Sweet fish man, Damn I need a yak.


----------



## bigcatchman2 (May 19, 2008)

where did u go. and how far out?


----------



## Cdog (Mar 18, 2002)

Nice feesh


----------



## Agent VA (May 3, 2007)

I'm jealous. Great catch!!!


----------



## SkunkApe (Dec 9, 2006)

Nice way to charge it brother!!!! That's a good pull!!

Skunk


----------



## Jesse Lockowitz (Feb 13, 2006)

nice fish and report.




Jesse


----------



## jay b (Dec 1, 2002)

Pretty work !! Hard crab for baits or peelers ??


----------



## RuddeDogg (Mar 20, 2004)

Great job.
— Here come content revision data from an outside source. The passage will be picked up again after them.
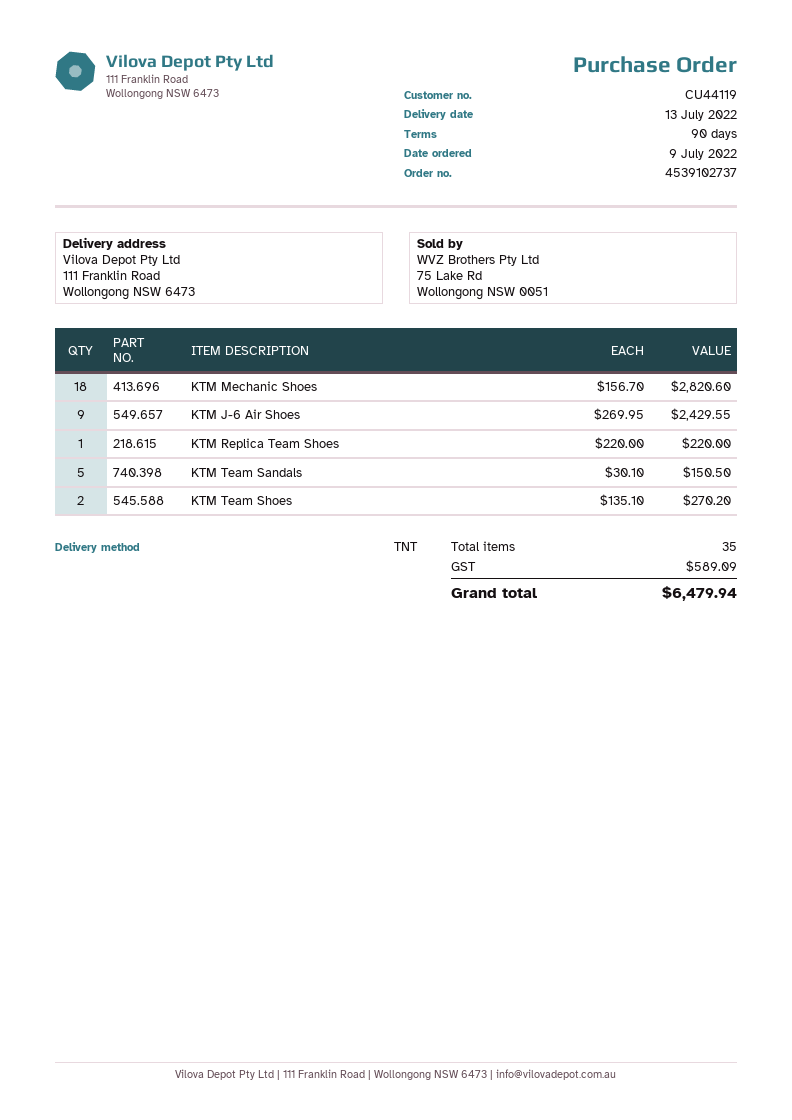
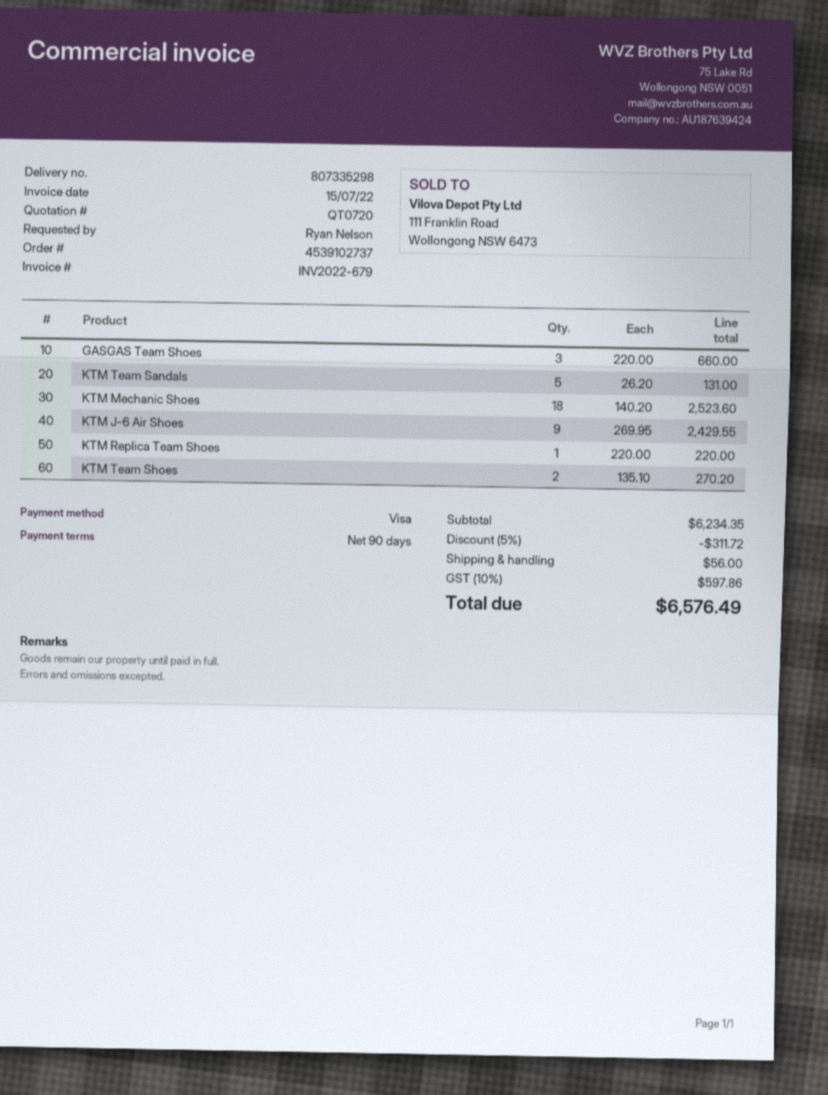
KTM Mechanic Shoes: 18 x 156.70 = 2820.60 -> 18 x 140.20 = 2523.60
KTM Team Sandals: 5 x 30.10 = 150.50 -> 5 x 26.20 = 131.00
GASGAS Team Shoes: none -> 3 x 220.00 = 660.00
discount: none -> 5% = 311.72
shipping: none -> 56.00
tax: 589.09 -> 597.86
total: 6479.94 -> 6576.49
Congrats on the ctach.


----------



## Rockstar (Jun 23, 2004)

way to stick out the wind... nice catch man.


----------



## reelax84 (Jun 27, 2007)

thanks guys, they were caught on whole hard crab.


----------



## red_fish (Jul 22, 2007)

i think me and rockstar chummed them bad boys up for ya all the bait we dump overboard to haul azz outta there the other day j\k nice catch dude


----------



## saltandsand (Nov 29, 2007)

Very nice indeed.


----------